# Names missing?



## longers (10 Feb 2009)

The names of the last poster on a thread seem to be missing from the front page?


----------



## Shaun (10 Feb 2009)

Yes, I know, I removed them.

It allows me to compact the height of the homepage forum lines.

I'm also removing descriptions and will be reducing the height of the lines to reduce the overall height of the home page.

Still beavering away, so not quite there yet.

Cheers,
Shaun


----------



## longers (10 Feb 2009)

Ok, happy beavering


----------



## spandex (10 Feb 2009)

Thanks shaun

For the update I was thinking it was me or the computer.


----------



## 4F (10 Feb 2009)

Admin said:


> Yes, I know, I removed them.
> 
> It allows me to compact the height of the homepage forum lines.
> 
> ...



boooo I actually liked that bit as you could see who posted last


----------



## Shaun (10 Feb 2009)

spandex said:


> Thanks shaun
> 
> For the update I was thinking it was me or the computer.



No, sorry, I was going to post an announcement, but you know how it is when you get tinkering ... you lose all track of time. 

Should be a nice surprise for everyone who logs in tomorrow morning ... 

Cheers,
Shaun


----------



## spandex (10 Feb 2009)

Admin said:


> Should be a nice surprise for everyone who logs in tomorrow morning ...


----------



## Shaun (10 Feb 2009)

FatFellaFromFelixstowe said:


> boooo I actually liked that bit as you could see who posted last



Well, okay, have a look now ... I've removed the date/time of the last post and put the person back in.

Cheers,
Shaun


----------



## 4F (10 Feb 2009)

Admin said:


> Well, okay, have a look now ... I've removed the date/time of the last post and put the person back in.
> 
> Cheers,
> Shaun



Horrah


----------



## spandex (10 Feb 2009)

Now that is what I call pimping the site.


----------



## Dave5N (11 Feb 2009)

Much better. Miss the time /date of the last post a bit - more useful than the poster's name.

But it's much better and cleaner overall.


----------



## Dave5N (11 Feb 2009)

Oh and shouldn't cyclo-cross be a sub-section of racing? That's what it is, after all.

Not shoved in with all the beardy-weirdies and their go-karts.


----------



## Shaun (11 Feb 2009)

Dave5N said:


> Oh and shouldn't cyclo-cross be a sub-section of racing? That's what it is, after all.



Ah, yes, good point! 

<waves magic wand>

Ta da!


----------



## longers (11 Feb 2009)

Very neat and tidy, looks good


----------



## Dave5N (11 Feb 2009)

Ta.


----------



## bonj2 (12 Feb 2009)

Dave5N said:


> Oh and shouldn't cyclo-cross be a sub-section of racing? That's what it is, after all.
> 
> Not shoved in with all the beardy-weirdies and their go-karts.

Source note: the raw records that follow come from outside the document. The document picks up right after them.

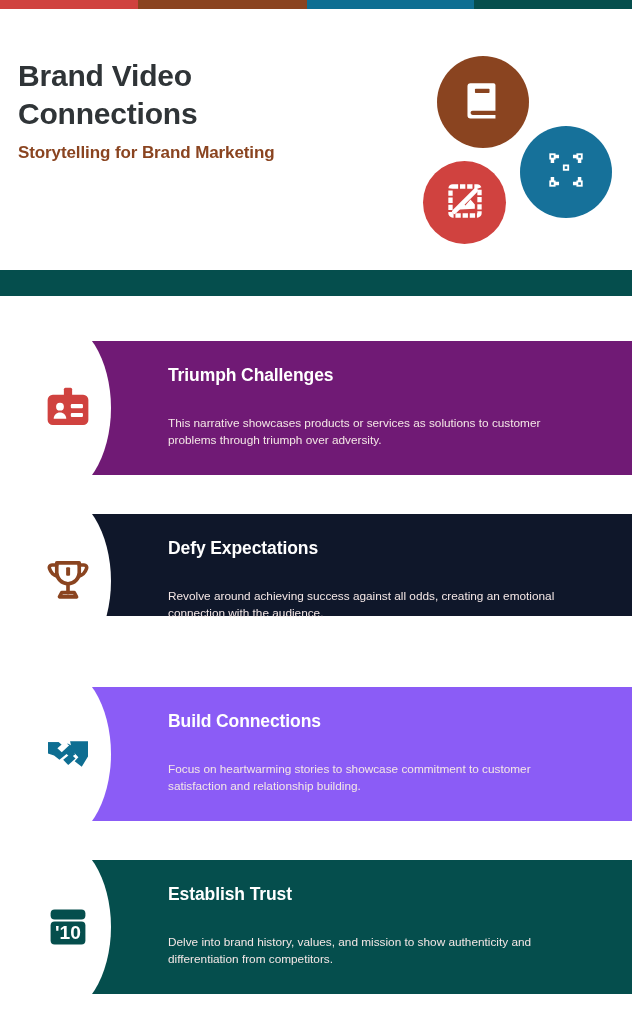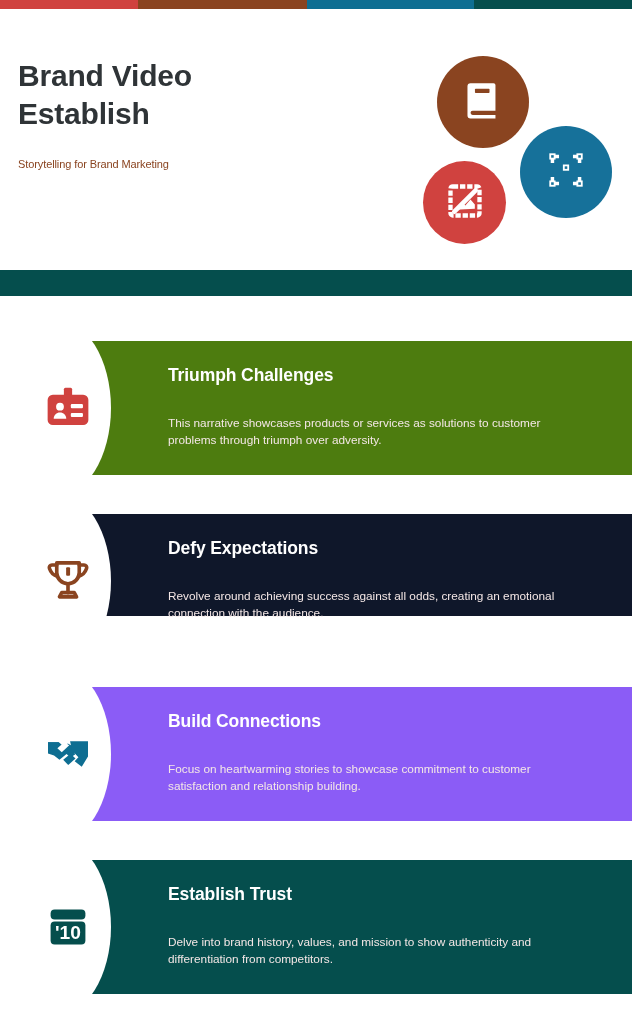--- a/index.html
+++ b/index.html
@@ -142,7 +142,7 @@
     <div class="header-text">
       <div class="title">
         <div>Brand Video</div>
-        <div>Establish</div>
+        <div>Connections</div>
       </div>
       <div class="subtitle">Storytelling for Brand Marketing</div>
     </div>

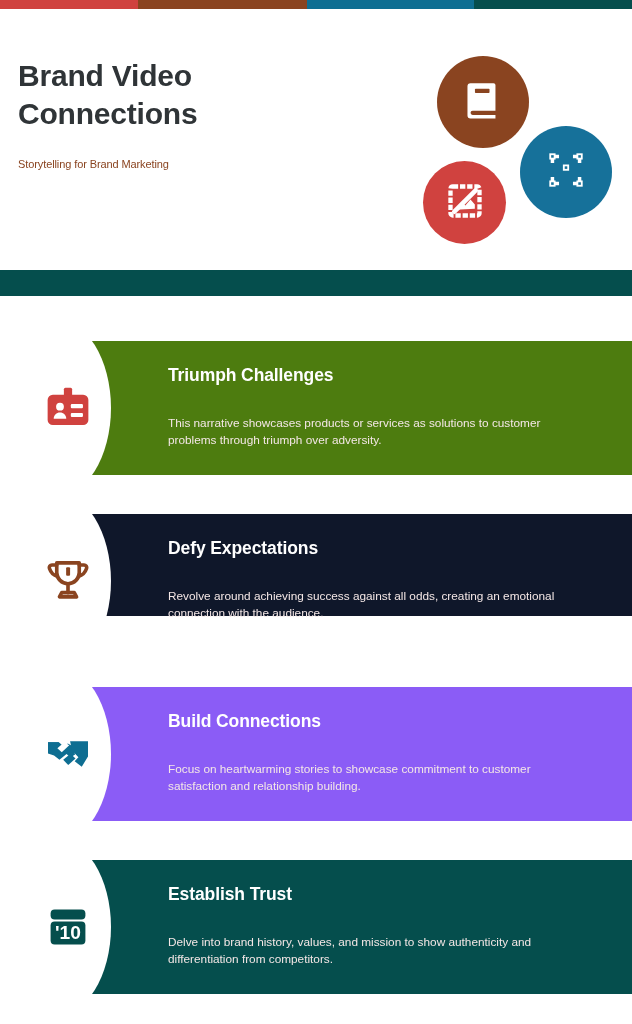--- a/index.html
+++ b/index.html
@@ -44,9 +44,9 @@
     letter-spacing:-0.2px;
   }
   .subtitle {
-    margin-top:26px;
-    font-size:11px;
-    font-weight:normal;
+    margin-top:11px;
+    font-size:17px;
+    font-weight:bold;
     color:#8a4420;
     letter-spacing:-0.1px;
   }

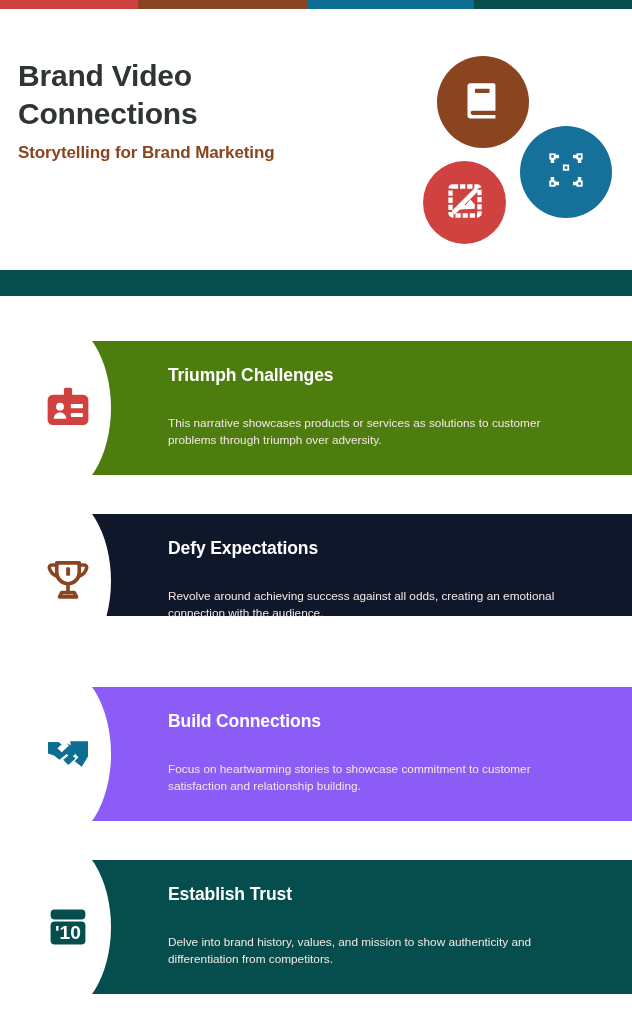--- a/index.html
+++ b/index.html
@@ -86,7 +86,7 @@
     border-top-left-radius:26px;
     border-bottom-left-radius:26px;
   }
-  .card-1 { top:45px;  height:134px; background:#4d7c0f; }
+  .card-1 { top:45px;  height:134px; background:#701a75; }
   .card-2 { top:218px; height:102px; background:#0f172a; }
   .card-3 { top:391px; height:134px; background:#8b5cf6; }
   .card-4 { top:564px; height:134px; background:#054e4d; }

That raises an interesting point. Consider what you've just said.
Cyclocross is a type of racing, but mountain biking isn't.
So do you ONLY ever do cyclocross when you're in a race?   

That suggests that the ONLY reason you would do cyclocross is for the fun of the race, not for the fun of cyclocross itself, and that therefore by definition cyclocross is about as much fun as riding a penny farthing over cobbles.


----------



## mickle (12 Feb 2009)

_Ben_ is right.


----------



## Dave5N (14 Feb 2009)

_Ben_ said:


> That raises an interesting point. Consider what you've just said.
> Cyclocross is a type of racing, but mountain biking isn't.
> So do you ONLY ever do cyclocross when you're in a race?
> 
> That suggests that the ONLY reason you would do cyclocross is for the fun of the race, not for the fun of cyclocross itself, and that therefore by definition cyclocross is about as much fun as riding a penny farthing over cobbles.




Yes bonj. Cyclocross is a racing disciplne. I ride the track, but it's not really a popular leisure activity. (dunno why not.... )

I ride track to get better at riding track. The end is the means.


----------



## Dave5N (14 Feb 2009)

Riding a cyclocross bike off-road, but not in a race, fits neatly into the 'off-road category, n'est-ce-pas?

But it isn't cyclo-cross just because you're on a 'cross bike.


----------



## Dave5N (14 Feb 2009)

_Ben_ said:


> That raises an interesting point. Consider what you've just said.
> Cyclocross is a type of racing, but mountain biking isn't.
> So do you ONLY ever do cyclocross when you're in a race?
> 
> That suggests that the ONLY reason you would do cyclocross is for the fun of the race, not for the fun of cyclocross itself, and that therefore by *definition cyclocross is about as much fun as riding a penny farthing over cobbles.*



Try a race or two. You might just find you like it.


----------